Material supplied
========================================================================

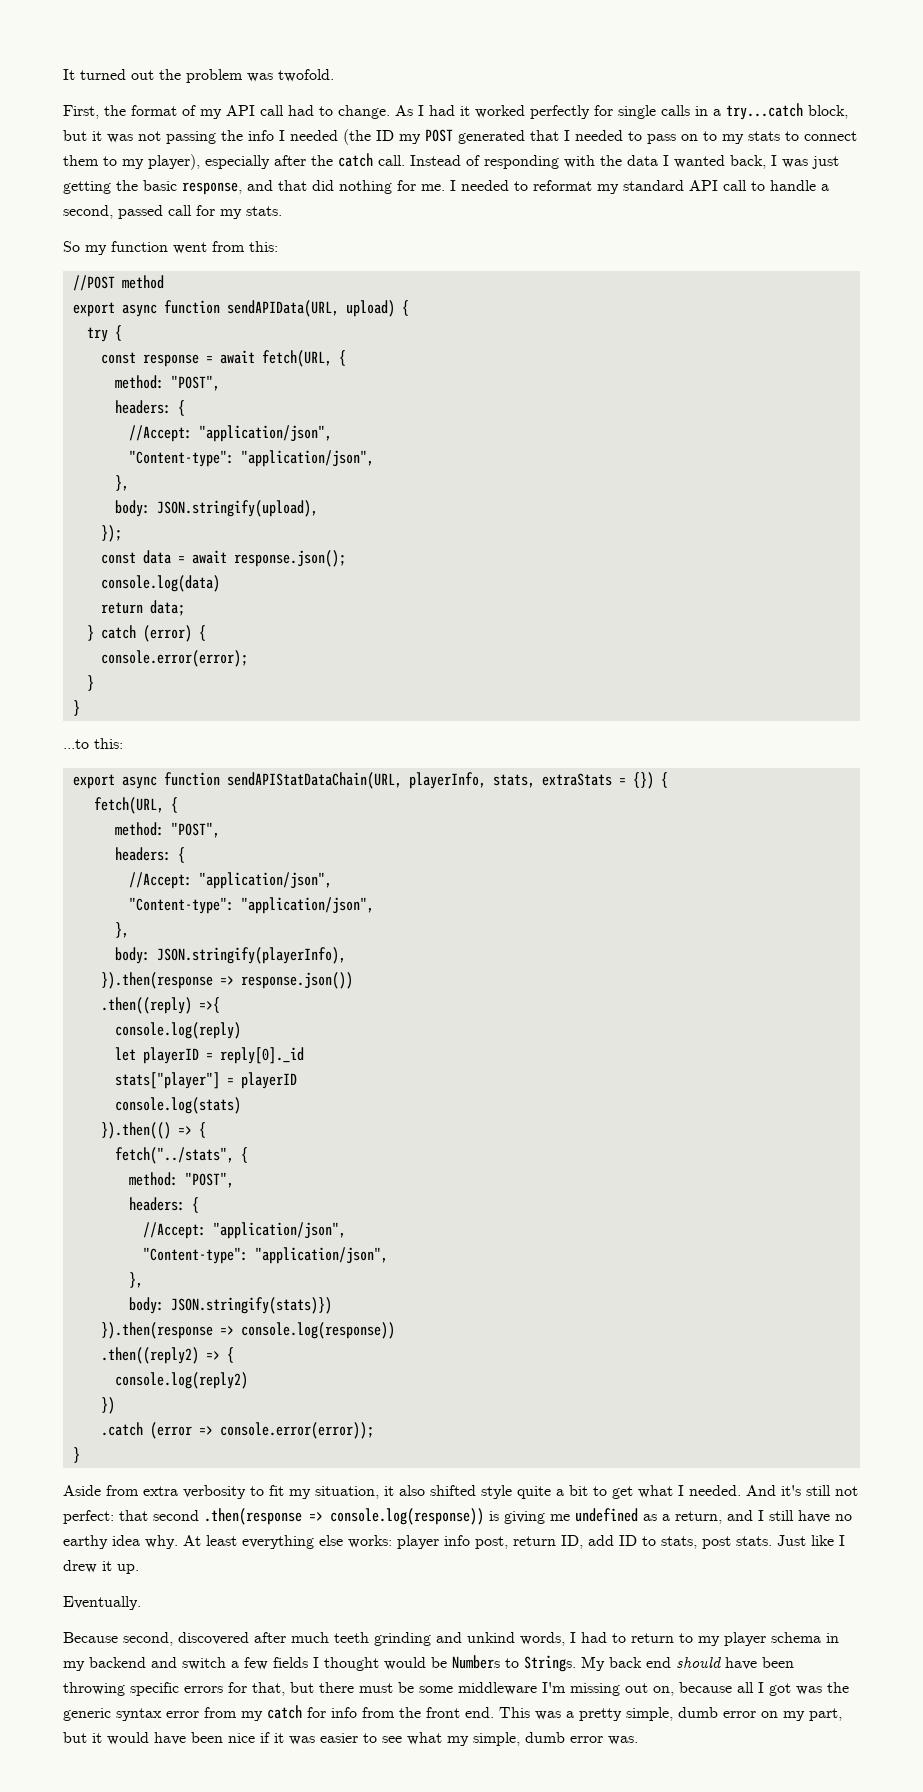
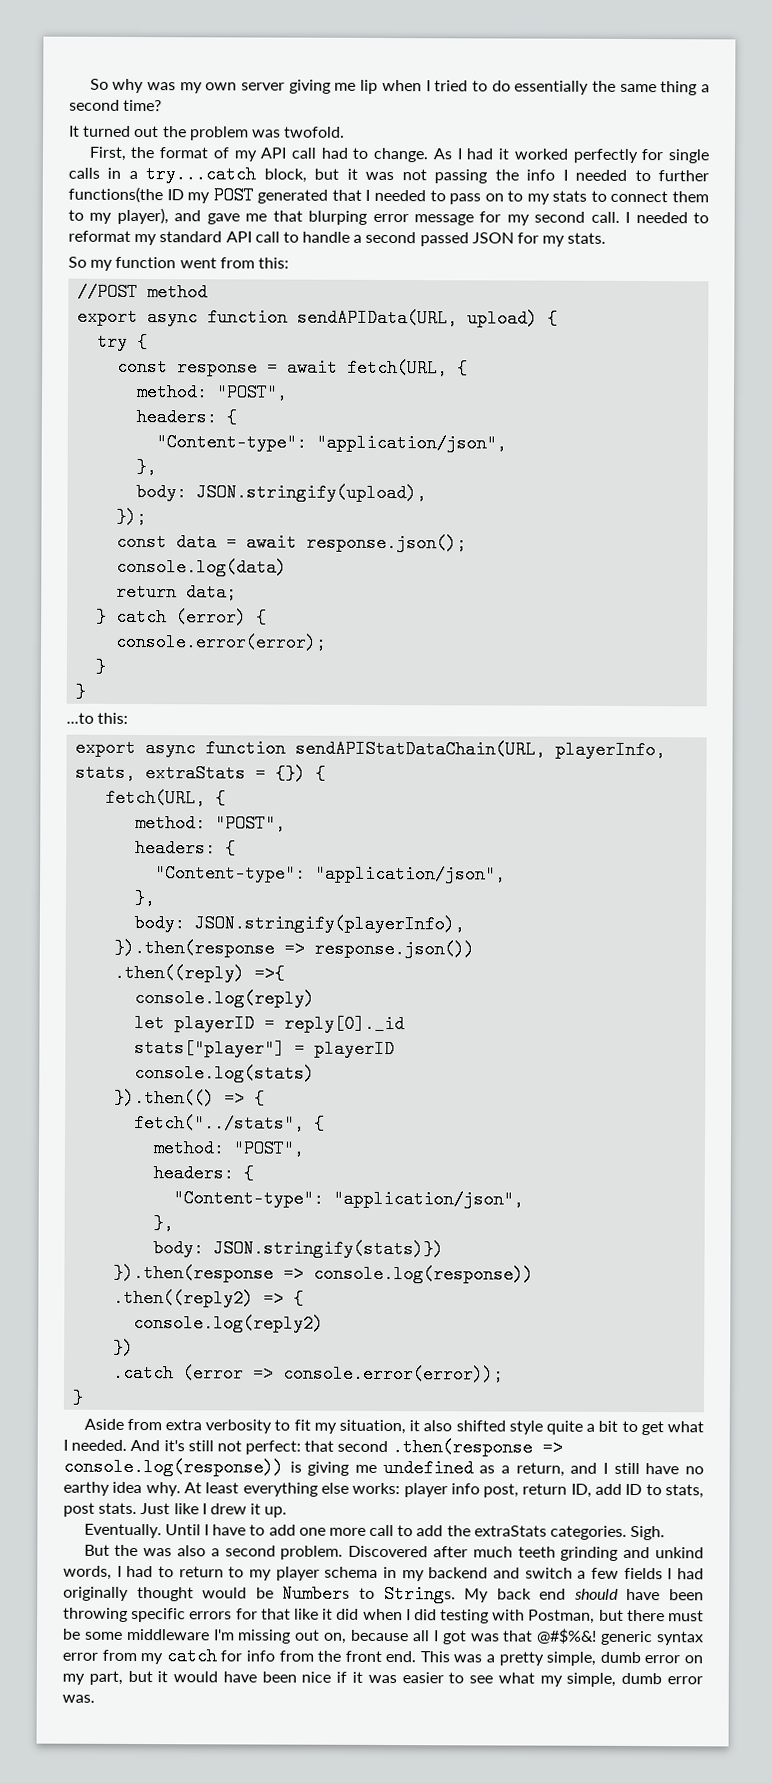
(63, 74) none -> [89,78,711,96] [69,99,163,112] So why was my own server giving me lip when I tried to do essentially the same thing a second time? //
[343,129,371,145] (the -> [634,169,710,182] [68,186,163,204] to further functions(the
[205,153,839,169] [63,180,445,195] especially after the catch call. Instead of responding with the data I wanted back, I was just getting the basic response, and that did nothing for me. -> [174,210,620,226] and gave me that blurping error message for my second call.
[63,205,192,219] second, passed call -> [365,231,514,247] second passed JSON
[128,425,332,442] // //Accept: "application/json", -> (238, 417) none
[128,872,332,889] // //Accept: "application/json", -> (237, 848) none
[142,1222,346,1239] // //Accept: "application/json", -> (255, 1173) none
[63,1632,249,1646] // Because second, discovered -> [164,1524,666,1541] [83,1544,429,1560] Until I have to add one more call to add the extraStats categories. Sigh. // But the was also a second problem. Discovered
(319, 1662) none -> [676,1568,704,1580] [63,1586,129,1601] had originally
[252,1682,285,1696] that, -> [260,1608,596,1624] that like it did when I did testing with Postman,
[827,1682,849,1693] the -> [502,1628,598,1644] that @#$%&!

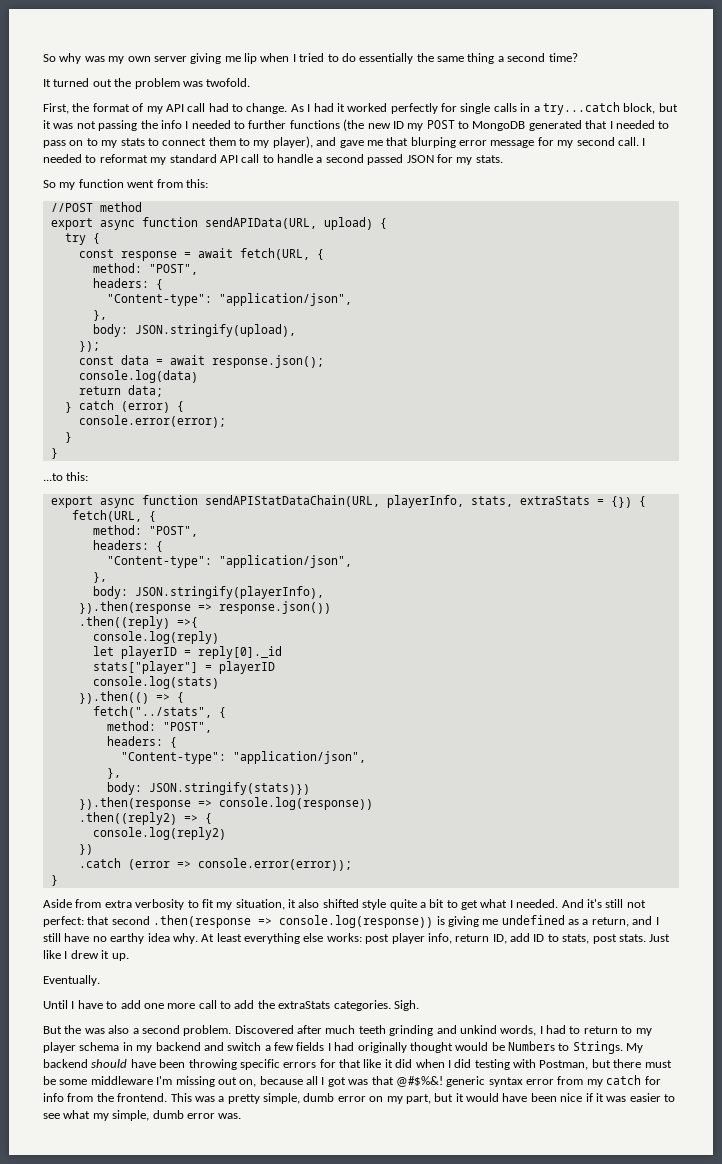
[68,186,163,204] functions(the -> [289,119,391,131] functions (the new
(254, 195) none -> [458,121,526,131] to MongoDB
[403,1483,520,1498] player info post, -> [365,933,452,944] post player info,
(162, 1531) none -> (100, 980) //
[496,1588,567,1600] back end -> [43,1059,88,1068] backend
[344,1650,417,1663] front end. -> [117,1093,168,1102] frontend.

========================================================================

Goal of the exercise
The lines to copy run from the one containing "[403,1483,520,1498] player info" through the last line above. Copy them exactly and include nothing else.

Written response
[403,1483,520,1498] player info post, -> [365,933,452,944] post player info,
(162, 1531) none -> (100, 980) //
[496,1588,567,1600] back end -> [43,1059,88,1068] backend
[344,1650,417,1663] front end. -> [117,1093,168,1102] frontend.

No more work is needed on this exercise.